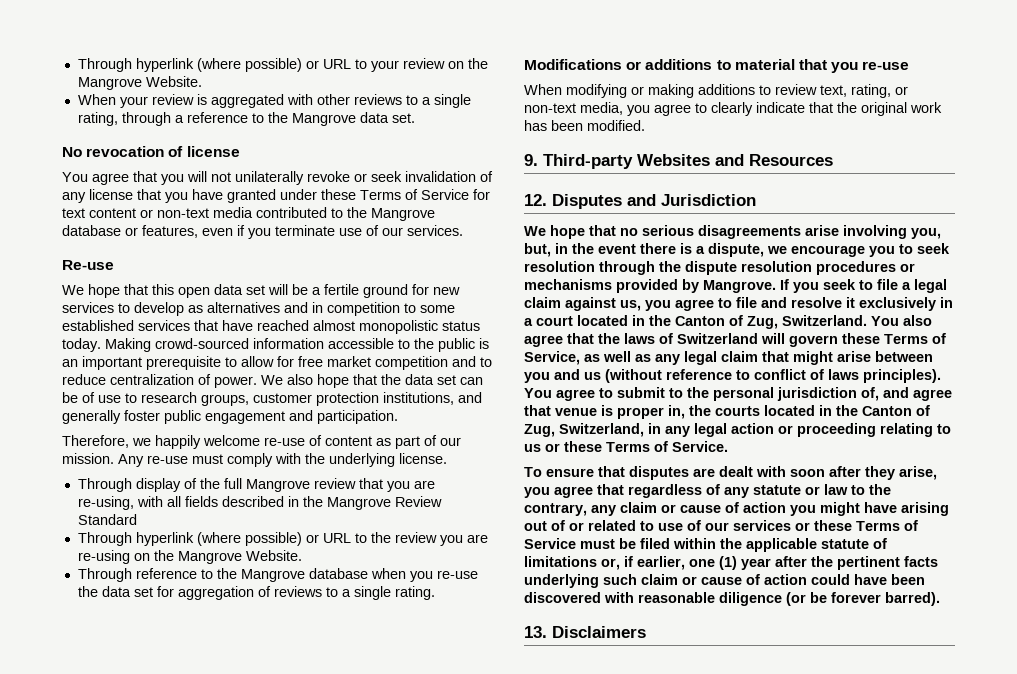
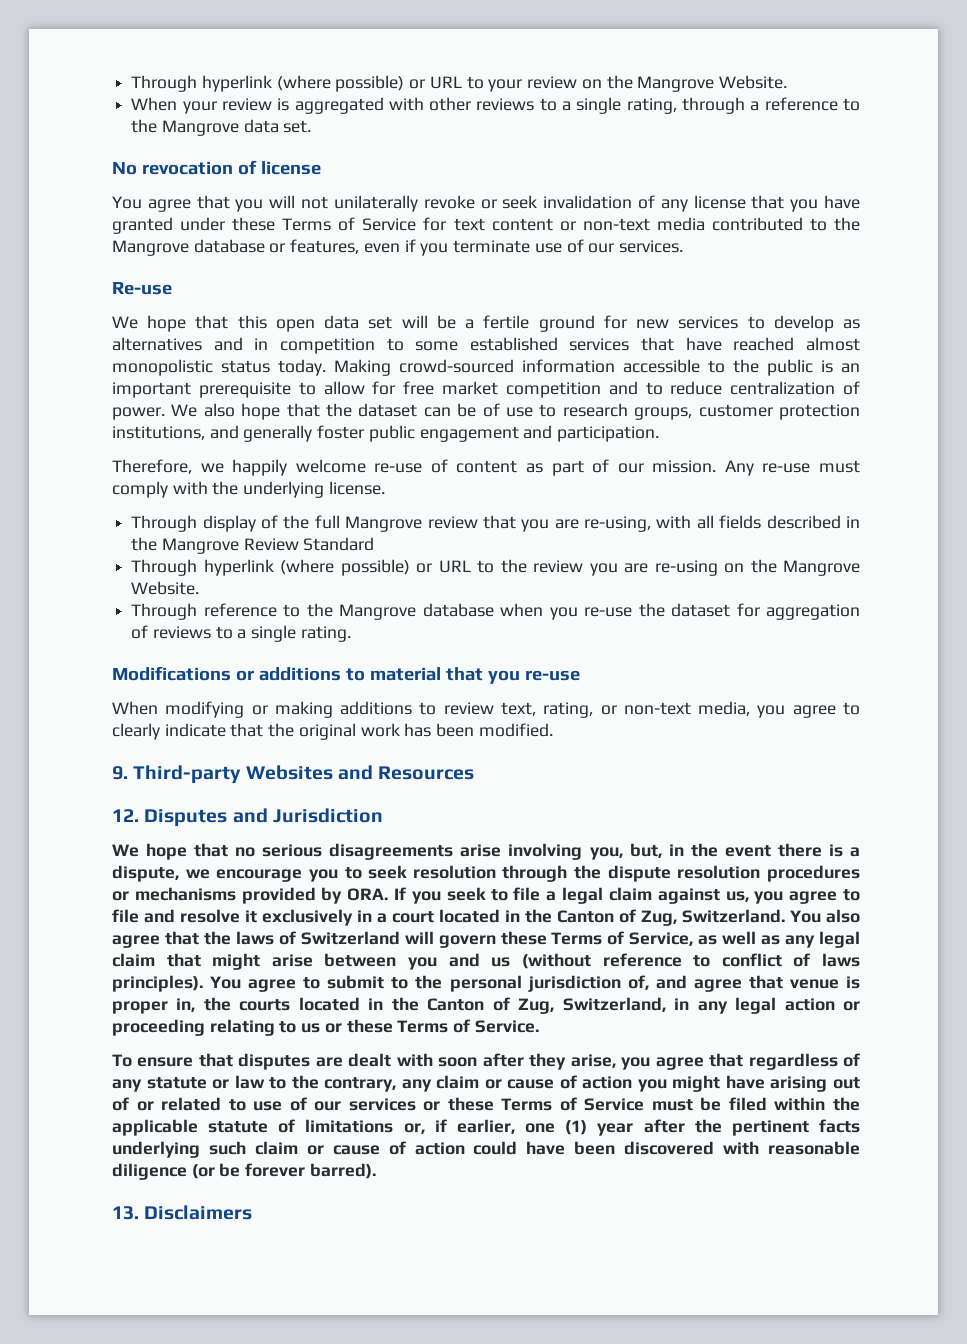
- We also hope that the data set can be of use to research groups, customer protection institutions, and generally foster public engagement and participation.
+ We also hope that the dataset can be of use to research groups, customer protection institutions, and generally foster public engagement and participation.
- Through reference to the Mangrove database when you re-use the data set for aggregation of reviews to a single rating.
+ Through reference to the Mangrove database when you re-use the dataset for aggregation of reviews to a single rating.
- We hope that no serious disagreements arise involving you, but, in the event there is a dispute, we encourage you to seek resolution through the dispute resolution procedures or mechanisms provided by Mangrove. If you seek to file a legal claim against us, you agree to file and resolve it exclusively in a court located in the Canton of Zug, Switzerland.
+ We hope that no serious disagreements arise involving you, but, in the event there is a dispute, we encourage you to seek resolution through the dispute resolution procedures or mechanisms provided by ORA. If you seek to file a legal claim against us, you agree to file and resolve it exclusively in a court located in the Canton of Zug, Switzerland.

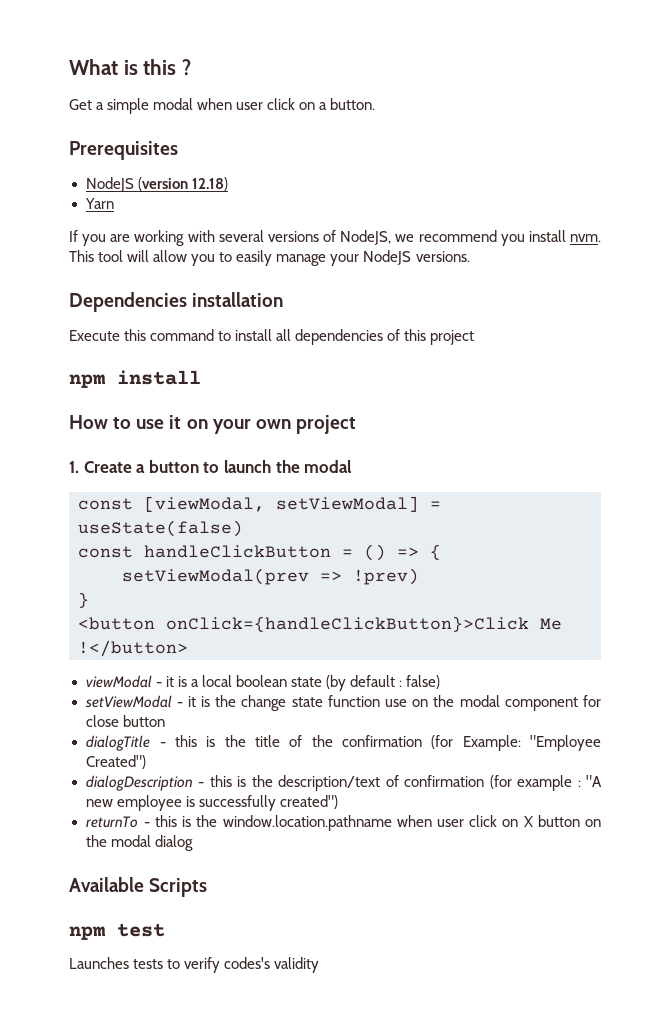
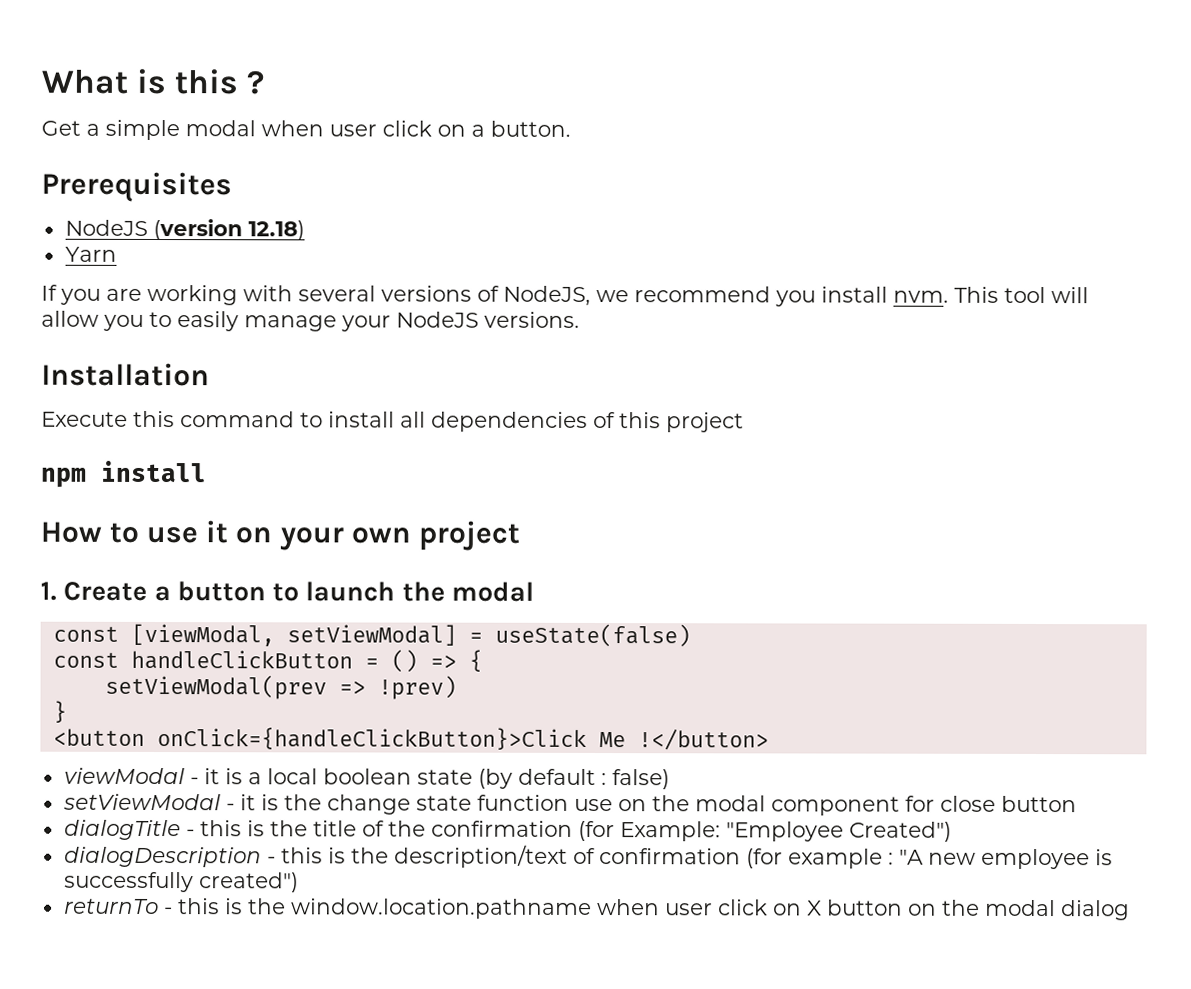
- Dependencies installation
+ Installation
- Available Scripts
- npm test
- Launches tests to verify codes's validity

--

> [The problem]:
The output must match the records word for word, except that no pictures appear.

> [The completed task]:
- We also hope that the data set can be of use to research groups, customer protection institutions, and generally foster public engagement and participation.
+ We also hope that the dataset can be of use to research groups, customer protection institutions, and generally foster public engagement and participation.
- Through reference to the Mangrove database when you re-use the data set for aggregation of reviews to a single rating.
+ Through reference to the Mangrove database when you re-use the dataset for aggregation of reviews to a single rating.
- We hope that no serious disagreements arise involving you, but, in the event there is a dispute, we encourage you to seek resolution through the dispute resolution procedures or mechanisms provided by Mangrove. If you seek to file a legal claim against us, you agree to file and resolve it exclusively in a court located in the Canton of Zug, Switzerland.
+ We hope that no serious disagreements arise involving you, but, in the event there is a dispute, we encourage you to seek resolution through the dispute resolution procedures or mechanisms provided by ORA. If you seek to file a legal claim against us, you agree to file and resolve it exclusively in a court located in the Canton of Zug, Switzerland.

- Dependencies installation
+ Installation
- Available Scripts
- npm test
- Launches tests to verify codes's validity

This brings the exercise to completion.